Anyway, N, I am writing this letter to you to kick off a month of posting. I don’t know if I can pull it off. But NaMoBloPo is proposing, in addition to November, that one tries to post for an entire month, randomly. They have proposed themes, and I think I can get behind a letter theme (letter-writing, pics of letters, however letters fit), as April is supposed to be. (What, no poetry? It is National Poetry Month, after all.) And I am writing this letter to you because a lot of the time I think of you when I want to post. You, N, are my target audience. Plus, this is our way of connecting, my way of telling you how I am. It’s easier for me than calling, and more compelling for you to read (I think) than email.
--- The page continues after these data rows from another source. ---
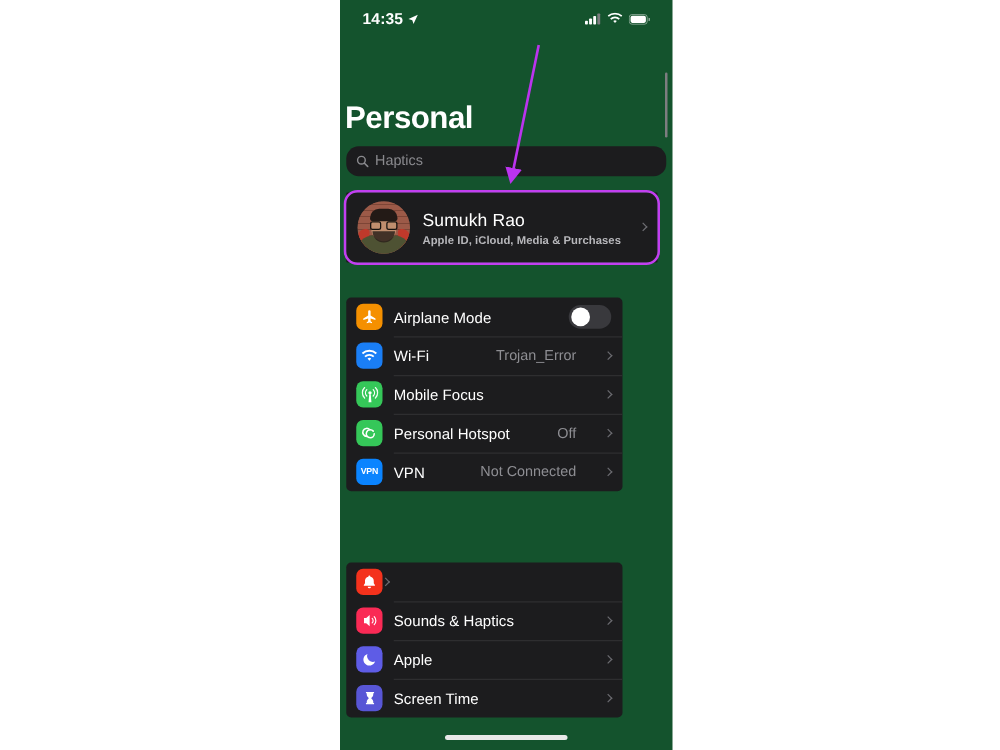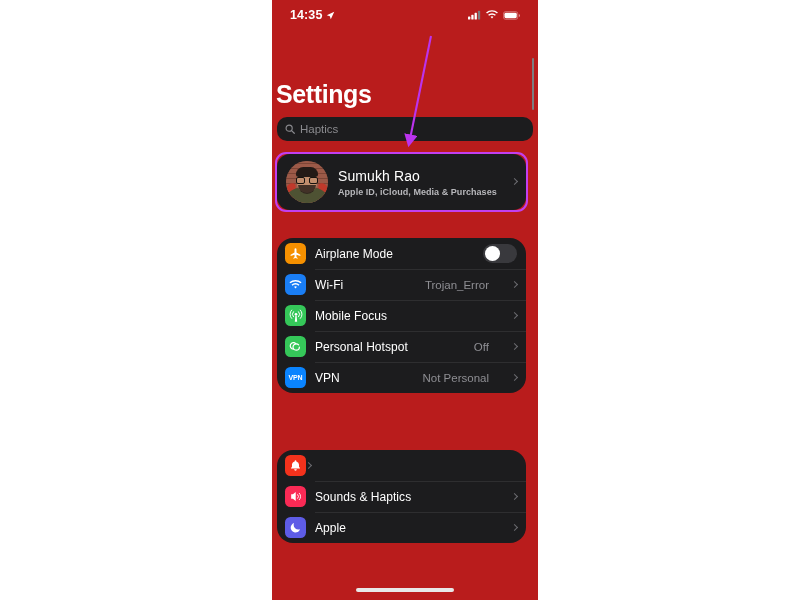"14:35" #phone { background: #b91c1c -> #14532d }
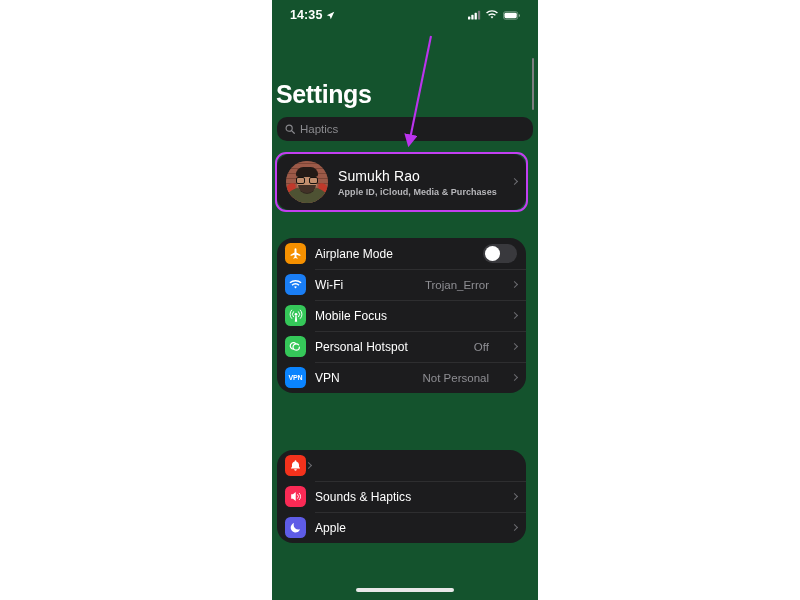"Settings" span { text: Settings -> Personal }
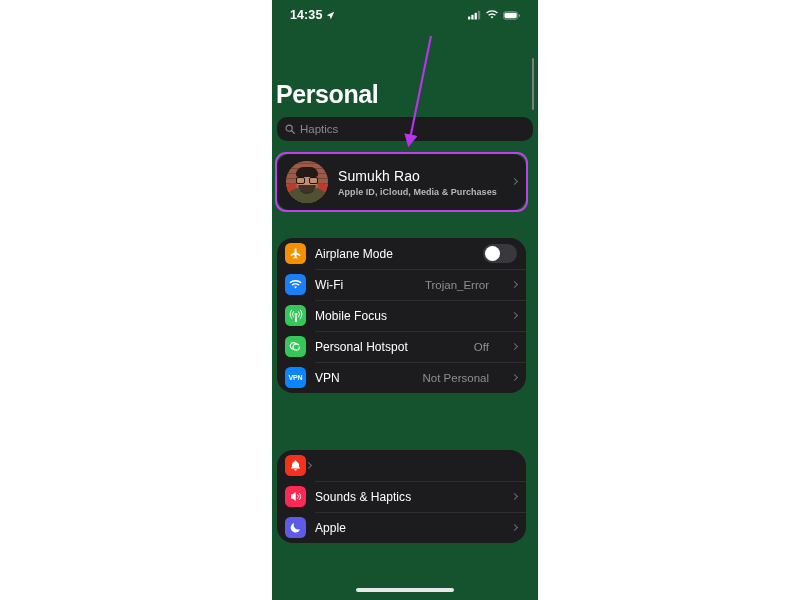"Sumukh Rao" .appleid-card { border-radius: 13px -> 1px }
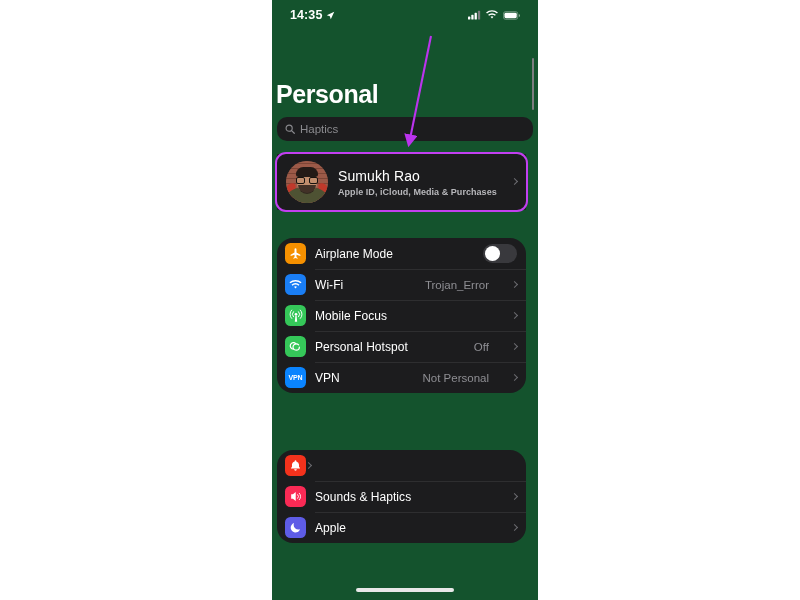"Airplane Mode" .group { border-radius: 16px -> 4px; width: 249px -> 221px }
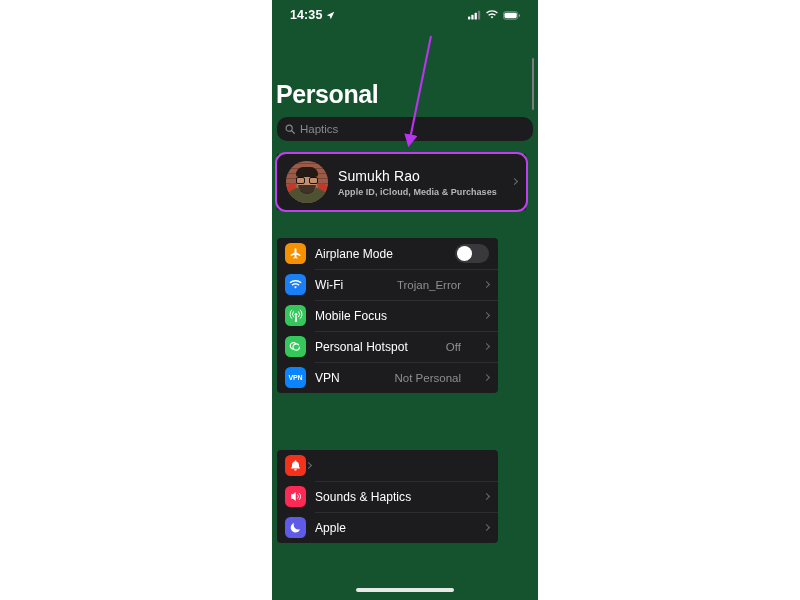"Not Personal" div.row-value { text: Personal -> Connected }
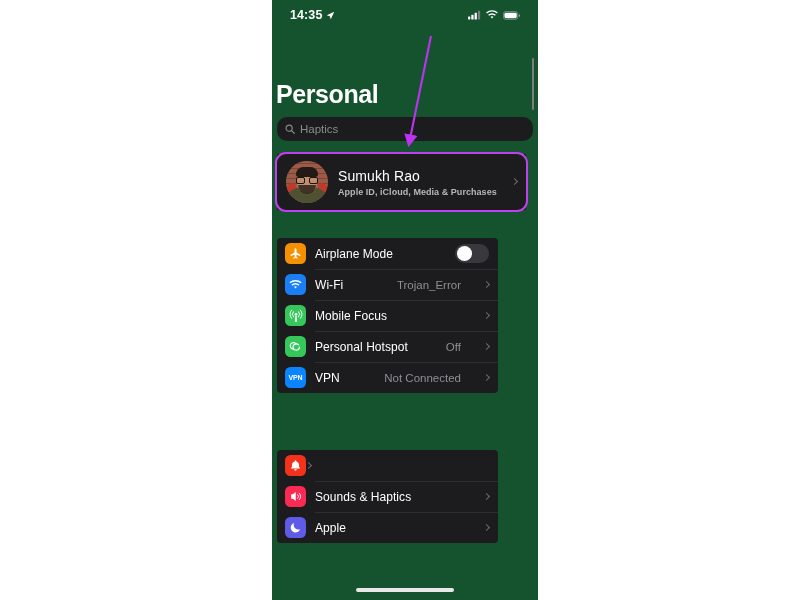"Screen Time" div.row { html: none -> <div> <div> <svg> <path></path> </svg> </div> <div>Screen Time</div> <div></div> </div> }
Okay, N, I should run off back to work now. I hope your birthday yesterday was happy, and you got my e-card and my phone message. I miss you a lot, and I hope that we can see each other soon. I am glad we are still friends, even when we don’t get to see each other for years.

I will leave you with this: The other day, we went to a restaurant for dinner. I was on my own with Bun and Monkey. When we didn’t get waited on after 10 minutes, I was ready to pack it in and head home. Monkey threw a fit when I told her we were leaving. She really likes to eat at restaurants. Fortunately, that had the desired affect of getting a server to the table, and I was able to order. When we left, I told Monkey she had been very good throughout dinner, “except for that little meltdown you had at the beginning.” Monkey replied, “Mommy, I don’t melt!”

Don’t you just love how literal children are? In spite of everything they put us through, usually at the end of the day, the memories of their antics bring a smile to our faces.

Love you, N. Kiss your two little buggers for me.

Oh, yeah, I’m expecting number 3 at the end of the year. (Well, technically No. 4.)

Love,
rpm

PS: April Fool’s (just that last part).